So Casey did what she knew how to do when she woke up involuntarily at three in the morning: She studied. The irony, she had learned, was that there was no point to her lovely transcript if the fancy banks thought so little of NYU Stern and shopped for students only at Harvard, Wharton, Stanford, and even less so, Columbia. In the end, she’d had to call Hugh—a man whose penis she had touched in the backseat of a taxi.
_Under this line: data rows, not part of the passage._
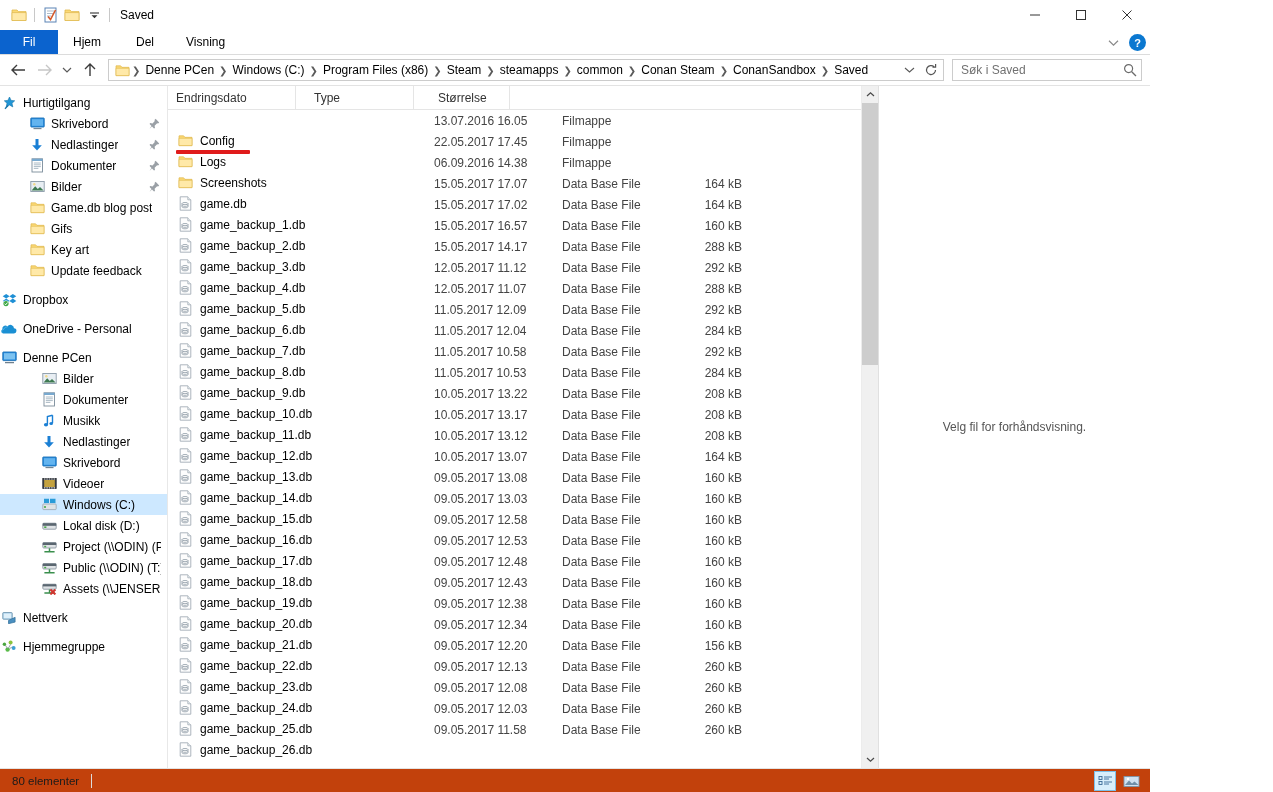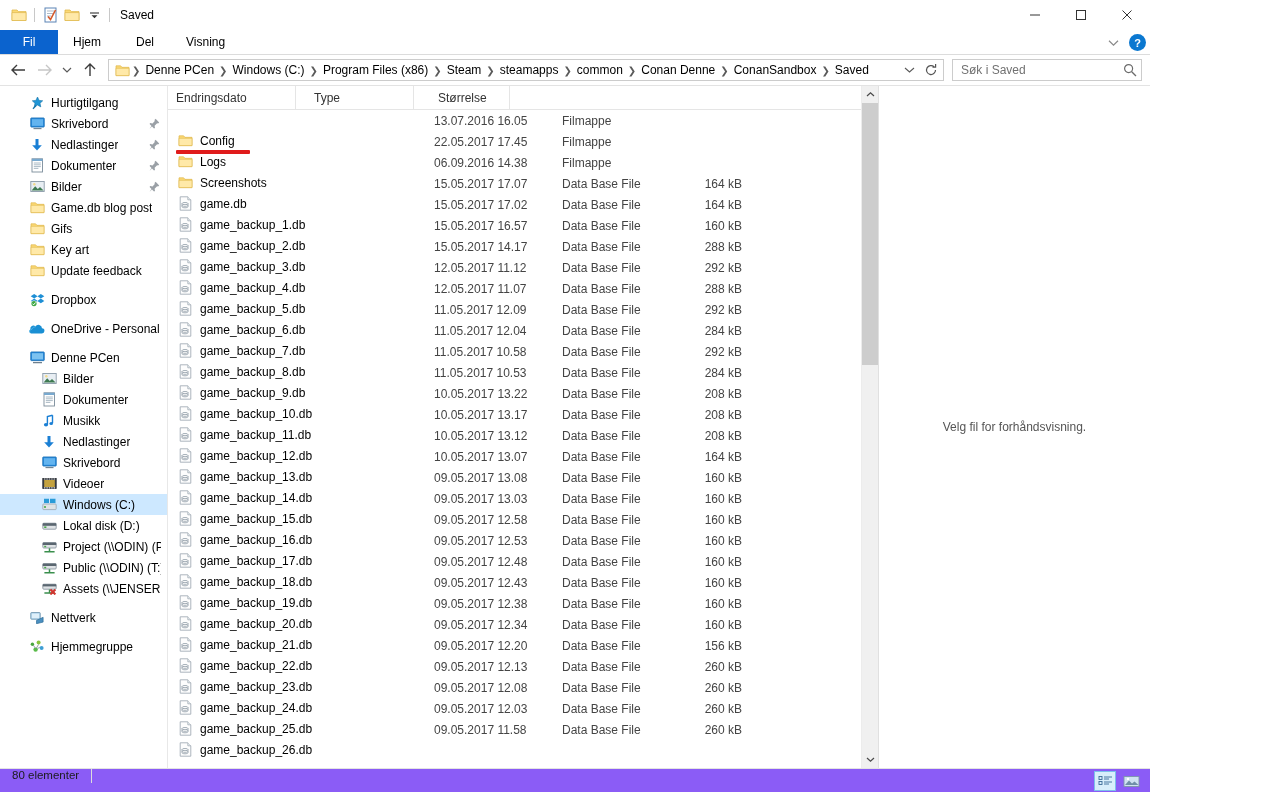"Conan Denne" span.crumb { text: Denne -> Steam }
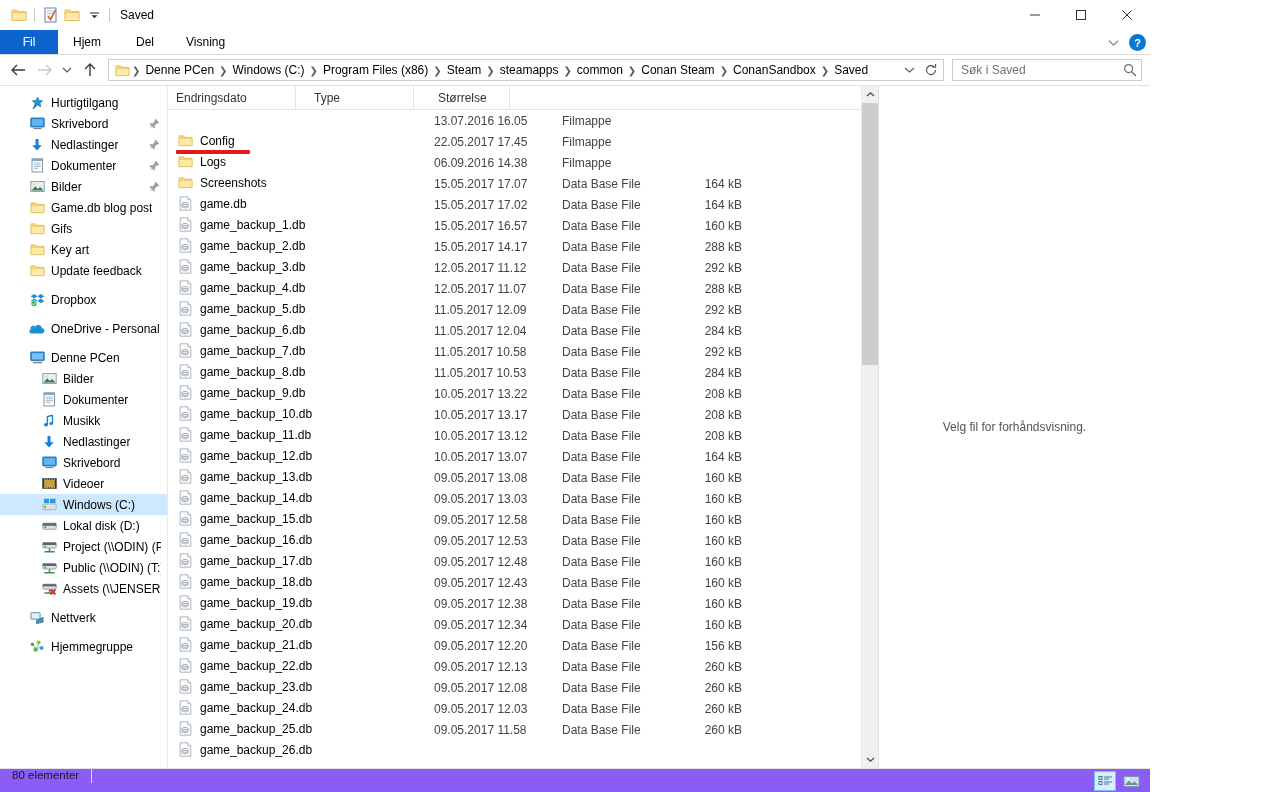"Hurtigtilgang" .indent0 { padding-left: 28px -> none }
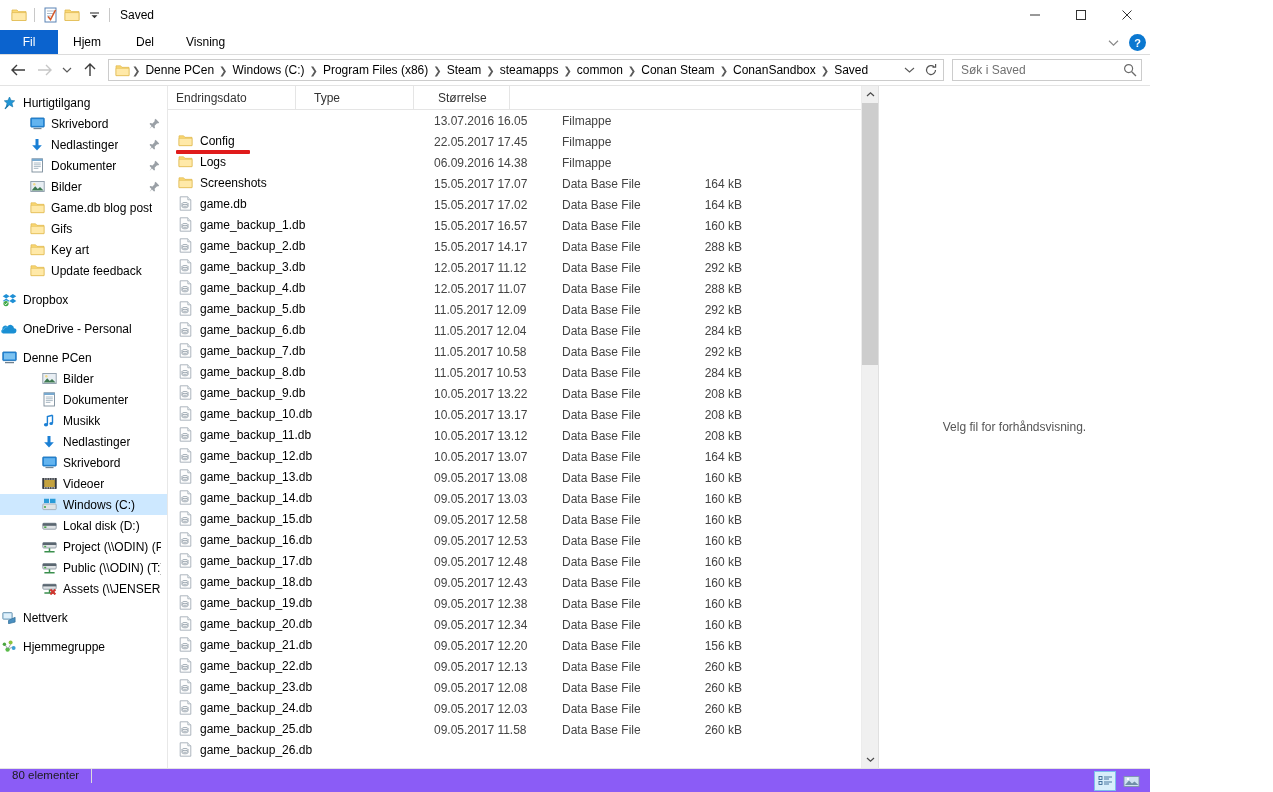"80 elementer" .statusbar { align-items: flex-start -> center; background: #8b5cf6 -> #c2410c }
When she had been a student at Princeton, she and her friends were taught that to consider Ivy League schools as being better than non-Ivies was elitist and vulgar. You would never say a Princetonian was superior to a Queens College graduate. Going to NYU (a top ten business school, but not top five) had taught Casey what her father had insisted all along: Designer labels mattered. The very banks that had refused to recruit at Stern had come to interview twenty-year-olds at Princeton for their undergraduate analyst program. When Casey had been turned down by Kearn Davis her senior year in college, she had not understood then that it was because she had been unwilling to play along (the crazy yellow suit, the Nancy Reagan jokes, and her conceit to apply to only one bank—accurately pointed out by Ted Kim), but at least the firm had come by to take a look. She’d had a door open where she could fail or succeed. There had been a door.
Naive. Casey had been that. She had not appreciated the blinding privilege and protections of an Ivy League degree until she went to a school without the cooling shade of its green leaves and silky tendrils. If she had gone to Columbia Law School, she might have been a first-year associate already, and perhaps a third of her loans could have been gone.
When Judith returned, she told Casey to take her lunch break. Casey went to Sabine’s office and pulled out her accounting homework, but before she started, she found the FedEx box and dropped it in her tote bag.
Isaac Gottesman opened the door of the penthouse and waited for Casey to come up.
The girl stepped off the elevator with her bare head cast downward, carrying her brown fedora in one hand and a Federal Express package in the other. Casey wore a white schoolboy blouse cinched in the waist with a wide brown belt, a short tweed necktie, wool trousers, and men’s-style oxford shoes. Her clothing was comically attention getting, but her expression was dejected.
“Hey, cheer up.”
Casey raised her head and grinned, not having expected him. The housekeeper usually let her in. Isaac looked like a tall bear—his towering frame, large open hands at his sides, the faded beige corduroys and camel-colored sweater. It was a relief to see him. Isaac liked her and wanted nothing from her. Jay Currie used to call Sabine her fairy godmother, but it was really Isaac who felt like the godparent, not by what he gave her in terms of things or experiences, but by his acceptance of her. It was a form of wealth bestowed upon you when a good person took you in like that.
But it had been a long week, and she was exhausted. She had left her job as a desk sales assistant precisely because she was too old to run errands like this. Lately, she’d been feeling that her servitude to Sabine had gone on for too long. Even if Sabine handed her the retail empire of Sabine’s for a fraction of its market value, the option she would expect in return was a binding indenture enforced by gratitude. How did you quantify that? Would she forever be delivering packages on the weekends, having meals with Sabine when she didn’t feel like it, and canceling the wishes of loved ones if Sabine didn’t approve of them? Unu would likely have a bowl of cereal tonight if he remembered to eat at all, she thought sadly.
Isaac kissed her cheek and hung up her jacket, but Casey held on to the package. She wouldn’t stay for dinner, she decided. She would hand off the package to the queen herself, then beg off.
“She’s in her bedroom,” he said, looking at her glum face.
“I’m sorry, Isaac. Hey. . .” She smiled, remembering her manners. “How are you? It’s always so nice to see you.” He smiled at her warmly, and Casey swallowed, feeling as though she might cry for no reason. There had been three people who had this effect on her just by their kind glances: Mary Ellen Currie, Jay’s mom, Ella Shim, and Isaac.
Isaac opened his arms to give her a hug, and Casey allowed herself to be tucked into his big chest.
She could feel his closely shaven chin on her forehead. He smelled wonderful, like cedar chips, musk, and orange peel. No one else smelled like that. Sabine had his aftershave custom-blended by a master perfumer in Paris. The bottles were labeled “I.A.G.” for Isaac Antonio Gottesman.
Casey pulled away first, feeling shy and tearful.